“Sorry for ruining it for you. I’ve done it something like thirty times, and it’s always ‘happy.’ Happy, happy, happy. But I’m not. I’ve stopped going to work because whatever I do disappears overnight, so I just have to repeat it. What’s the point?”
 
 I can tell that Dr. Connelly doesn’t believe me. She thinks I’m depressed and delusional, even when I mention having found someone else who’s experiencing the same thing. In fact, that seems to make her think I’m more delusional. She gives me a referral to a psychiatrist.
 
 “How long will this take?” I ask.
 
 “A while—”
 
 “You don’t understand. I have to see someone today because tomorrow—my tomorrow, which will be June twentieth again—you’ll have forgotten all about this and the referral won’t have been made.”
 
 “If you think you’re a danger to yourself,” she says, “go to the ER.”
 
 Instead, I head home. I’m not feeling optimistic about what would happen if I went to the hospital, to be honest. I’ve read articles about how the healthcare system is overwhelmed and close to its breaking point; I ought to be grateful my doctor was able to see me today, even if nothing came of it.
 
 Not in the mood to watch moreHouse, I scroll through the contacts on my phone and stop at my sister’s name. Madisonand I aren’t close. Whereas I got a degree and started working in the same field—well, it took five months to find a job, but I managed it eventually—she switched majors four times, schools once, and has never worked at the same place for more than eight months.
 
 Her lack of stability stresses me out.
 
 She’s also struggled with her mental health more than I ever have, and I know she’s sought help, but nothing seems to work—at least not well.
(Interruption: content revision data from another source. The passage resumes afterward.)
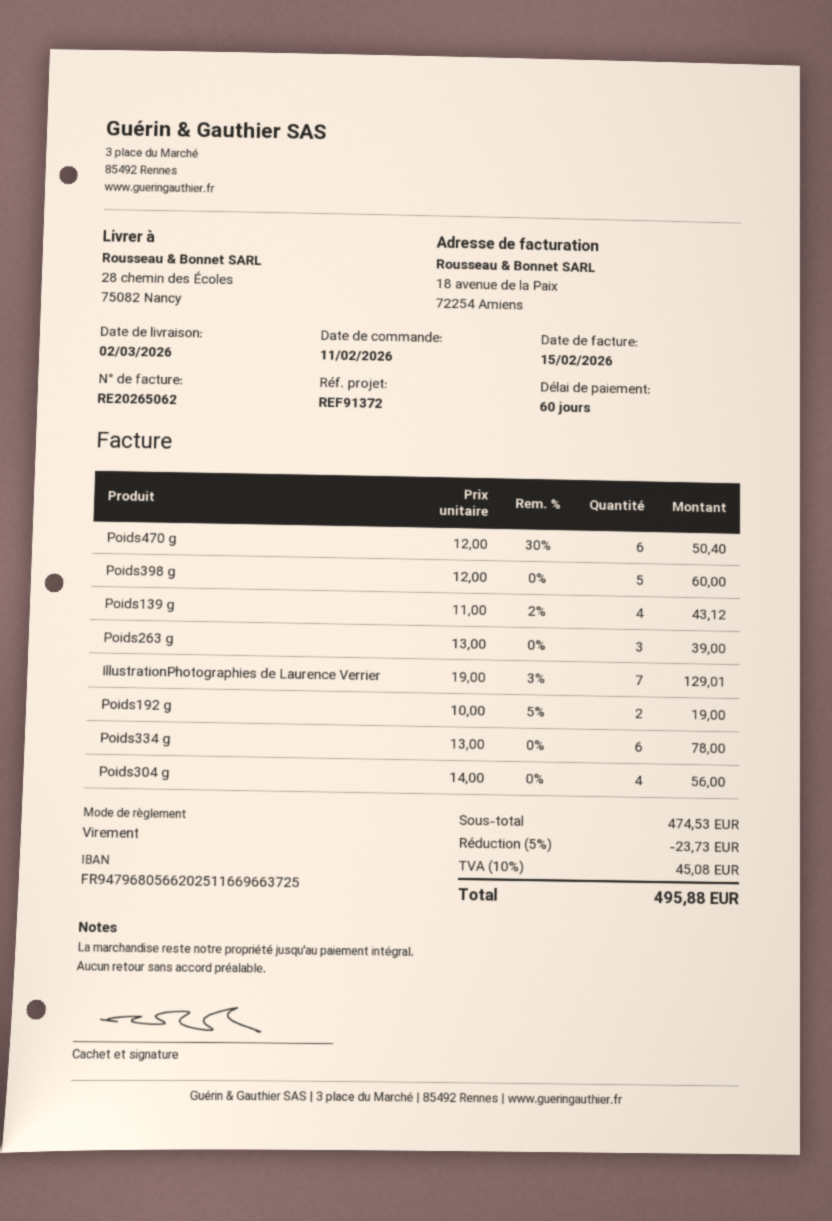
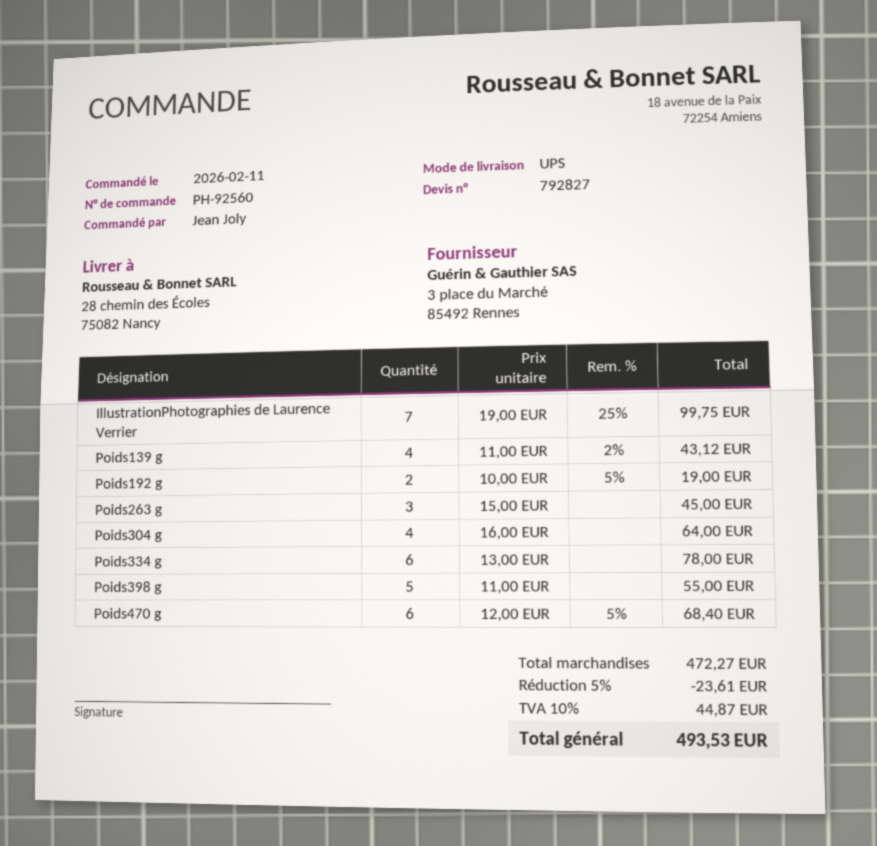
Poids470 g: 6 x 12.00 - 30% = 50.40 -> 6 x 12.00 - 5% = 68.40
Poids398 g: 5 x 12.00 = 60.00 -> 5 x 11.00 = 55.00
Poids263 g: 3 x 13.00 = 39.00 -> 3 x 15.00 = 45.00
IllustrationPhotographies de Laurence Verrier: 7 x 19.00 - 3% = 129.01 -> 7 x 19.00 - 25% = 99.75
Poids304 g: 4 x 14.00 = 56.00 -> 4 x 16.00 = 64.00
subtotal: 474.53 -> 472.27
discount: 5% = 23.73 -> 5% = 23.61
tax: 10% = 45.08 -> 10% = 44.87
total: 495.88 -> 493.53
Right now, she’s living with her boyfriend and working at a tutoring center.
 
 I feel like I understand what she’s gone through more than I ever have before.
 
 ME: How long does a referral to a psychiatrist usually take?
 
 MADISON: hahahaha
 
 MADISON: Months. Maybe a year. It’s a mess.
 
 MADISON: Wait. Are you asking for yourself?
 
 ME: yeah
 
 A minute later, I get a call, which is weird because Madison hates talking on the phone.
 
 “What’s going on?” she asks.
 
 “I. Um. I’m living the same day over and over.” As proof, I tell her about the news stories that will break later in the day.
 
 Amazingly, she believes me, without waiting to see if my predictions come true.
 
 “You wouldn’t make something like this up,” she says, “and I can hear the desperation in your voice. How long has this been happening to you?”
 
 “I don’t know. I’m starting to lose track. Thirty days, maybe?”
 
 “Do you go to the office?” she asks.
 
 “No.”
 
 “See, this is how I know you’re not lying. You wouldn’t stop going to work otherwise.”
 
 “You once said I’d work through the apocalypse.”
 
 “I don’t remember that, but it sounds like something I’d say.”
 
 I tell Madison about my attempts to get out of the loop. About my failed efforts to engineer a meet cute at the bubble tea shop. It feels like the tension that has long existed between us isn’t there anymore.
 
 “I’m sorry,” I say.
 
 “Sorry?” Maybe it’s my imagination, but there’s an edge in her voice now.